How do I force execution on the server?
How do I force execution on the client?

In this blog post, I’ll discuss how Ur/Web addresses these questions. The answers are rather simple (any with any luck generalize to other similar systems), but they are rather difficult to come by if you treat the compiler as a black box.

1. Client/server split¶

An obvious solution to the client/server division problem is to label entry points (e.g. the main function or an onClick handler) as starting from the server (main) or client (onClick), and then conducting reachability analysis to label all other functions. Thus, in the following Ur/Web code, txn : transaction unit would execute on the server here:

fun main () =
  txn;
  return <xml><body>Done!</body></xml>

while it would execute on the client here:

fun main () =
  return <xml><body><a onclick={txn}>Click me!</a></body></xml>

When given a fragment like this:

fun foo body =
  r <- txn body;
  return <xml>{r}</xml>

it is not possible to know whether or not txn will be needed on the client side or server side without analyzing all of the callers and checking if they are client side or server side. Situations like this are the most important for forcing server-side or client-side behavior.

2. Forcing server-side¶

Suppose that we wanted to force txn to be executed on the server-side. If we’re already on the server, there is nothing more to do. However, if we’re on the client, we need to make an RPC call back to the server. In Ur/Web, this is easily done:

fun fooClient body =
  r <- rpc (txn body);
  return <xml>{r}</xml>

However, as rpc is a client-side only function in Ur/Web, we can no longer use this function for server-side computation. One consequence of this choice is it forces us to be explicit about when an RPC occurs, which is good news for understanding and security.

3. Forcing client-side¶

Suppose we wanted to force txn to be executed on the client-side. This is tricky: if we’re already on the client we can go ahead as normal, but if we’re executing in the server side, what does it mean to execute some code on the client?

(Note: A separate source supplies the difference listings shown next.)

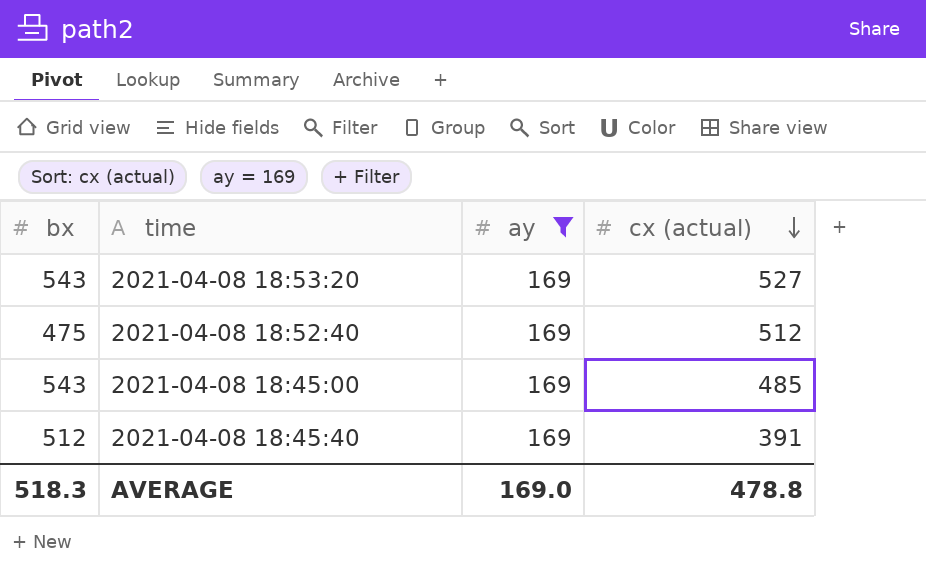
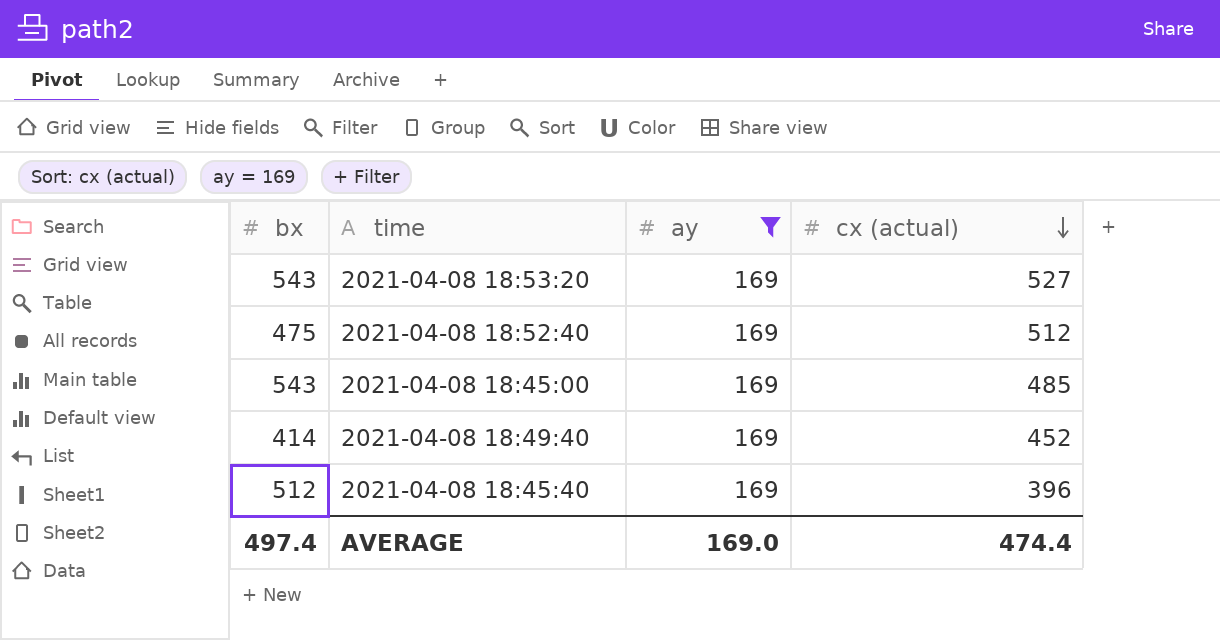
row 2021-04-08 18:49:40: none -> 414 | 169 | 452
2021-04-08 18:45:40 | cx (actual): 391 -> 396
AVERAGE | bx: 518.3 -> 497.4
AVERAGE | cx (actual): 478.8 -> 474.4

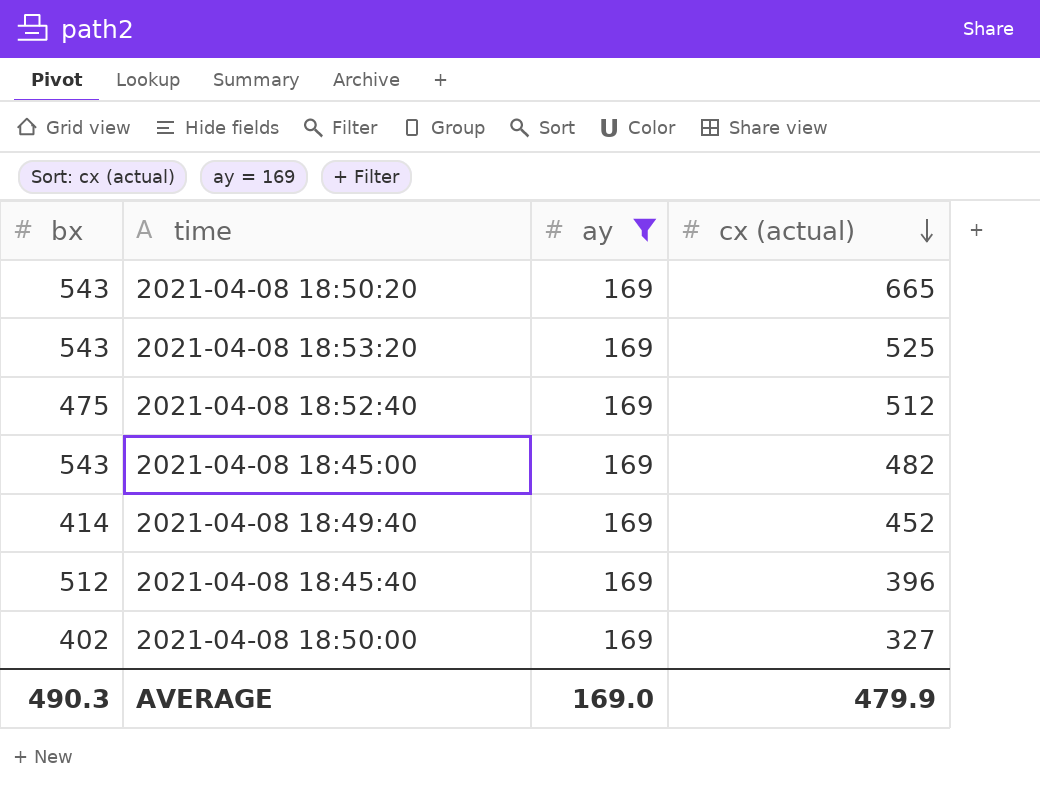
row 2021-04-08 18:50:20: none -> 543 | 169 | 665
2021-04-08 18:53:20 | cx (actual): 527 -> 525
2021-04-08 18:45:00 | cx (actual): 485 -> 482
row 2021-04-08 18:50:00: none -> 402 | 169 | 327
AVERAGE | bx: 497.4 -> 490.3
AVERAGE | cx (actual): 474.4 -> 479.9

One interpretation is this: since we are building some HTML that is to be shown to the client, txn should be run when the client actually displays the HTML. Ur/Web recently added the active tag which achieves just this effect:

fun fooServer body =
  return <xml><active code={txn body} /></xml>

The code attribute acts much like onclick and other similar attributes, in that it defines an entry point which happens to automatically get run when shown in the browser. It is still an event handler, in the sense that if someone invokes fooServer, but then doesn’t end up using the HTML, txn never gets called: active can be thought of a sort of lazy execution.

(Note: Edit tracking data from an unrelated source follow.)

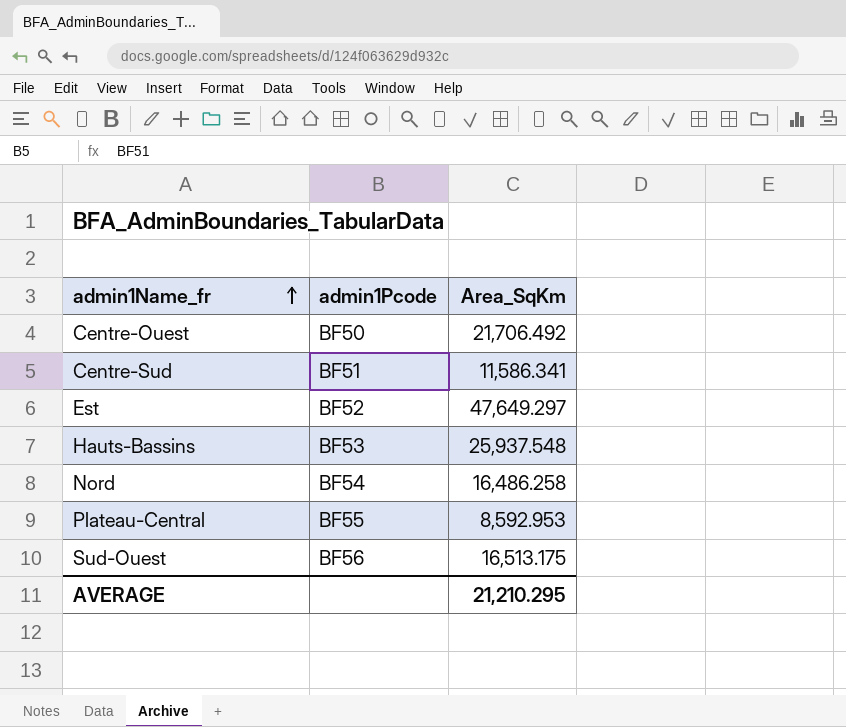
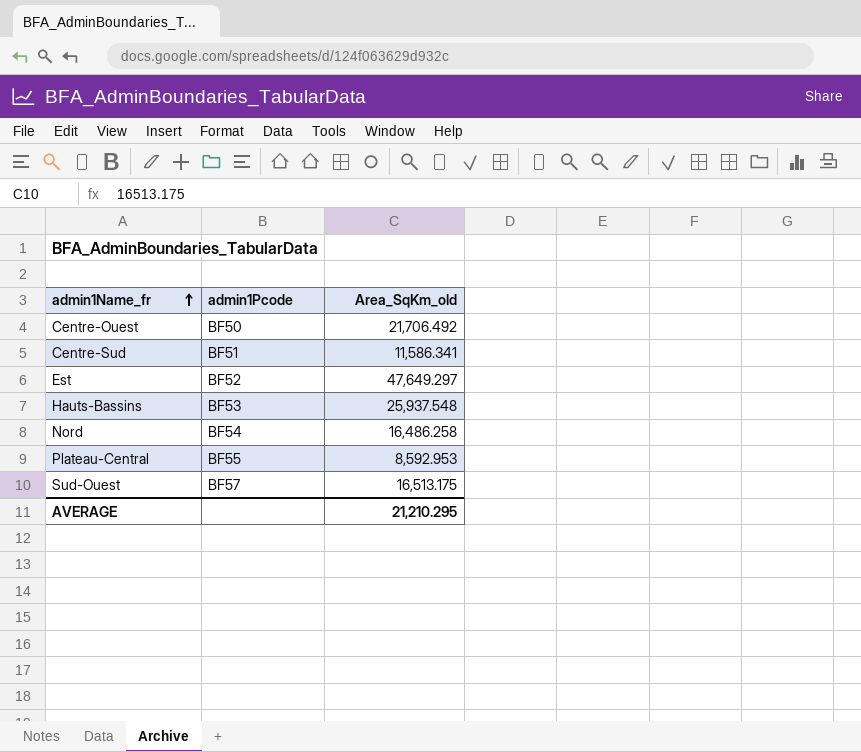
column name: Area_SqKm -> Area_SqKm_old
Sud-Ouest | admin1Pcode: BF56 -> BF57

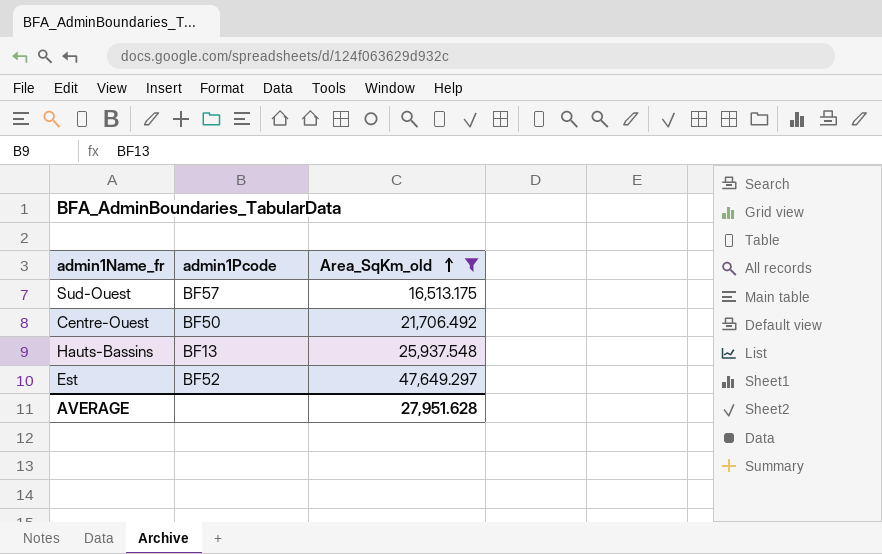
filter: none -> Area_SqKm_old >= 16,513.175
row order: admin1Name_fr ascending -> Area_SqKm_old ascending
Hauts-Bassins | admin1Pcode: BF53 -> BF13
AVERAGE | Area_SqKm_old: 21,210.295 -> 27,951.628

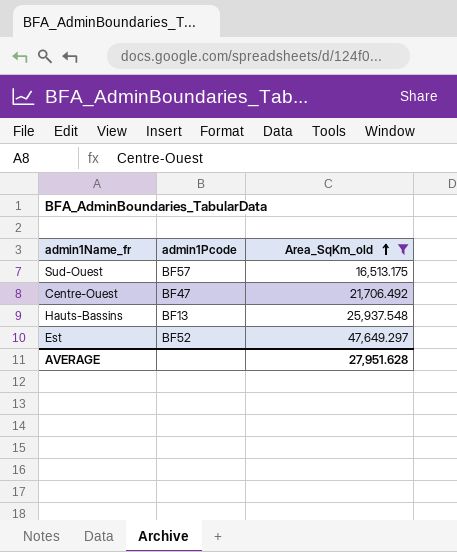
Centre-Ouest | admin1Pcode: BF50 -> BF47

If we would truly like the client to execute some code immediately, our best bet is to shove an active tag down a source which is hooked up to an active dyn element:

fun fooServer body source =
  set source <xml><active code={txn body} /></xml>;
  return <xml>???</xml>

but in this case it is not really possible to ask the client what the result of the computation was (the server is not permitted to block!) This method of mobile code delivery can even be done asynchronously, using channels:

fun fooServerAsync body channel =
  send channel <xml><active code={txn body} /></xml>;
  return <xml>???</xml>

4. Interaction with the optimizer¶

The code within HTML event handlers (e.g. onclick={...} and active code={...}) can have free variables which bind to variables in their lexical scope, which may have been calculated from the server. As such, you might expect in this case, foo : int -> xbody would be executed on the server:

fun main n =
  let val x = foo n
  in return <xml><body><active code={txn; return x} /></body></xml>

However, Ur/Web’s optimizer is too smart for it’s own good: since foo is pure and thus referentially transparent, it can always be safely inlined (especially when there is only one use-site):

fun main n =
  return <xml><body><active code={txn; return (foo n)} /></body></xml>

Written this way, it is clear that foo is run from the client. Thus, an innocent transformation can break your code, if foo was a server FFI called that was unimplemented on the client.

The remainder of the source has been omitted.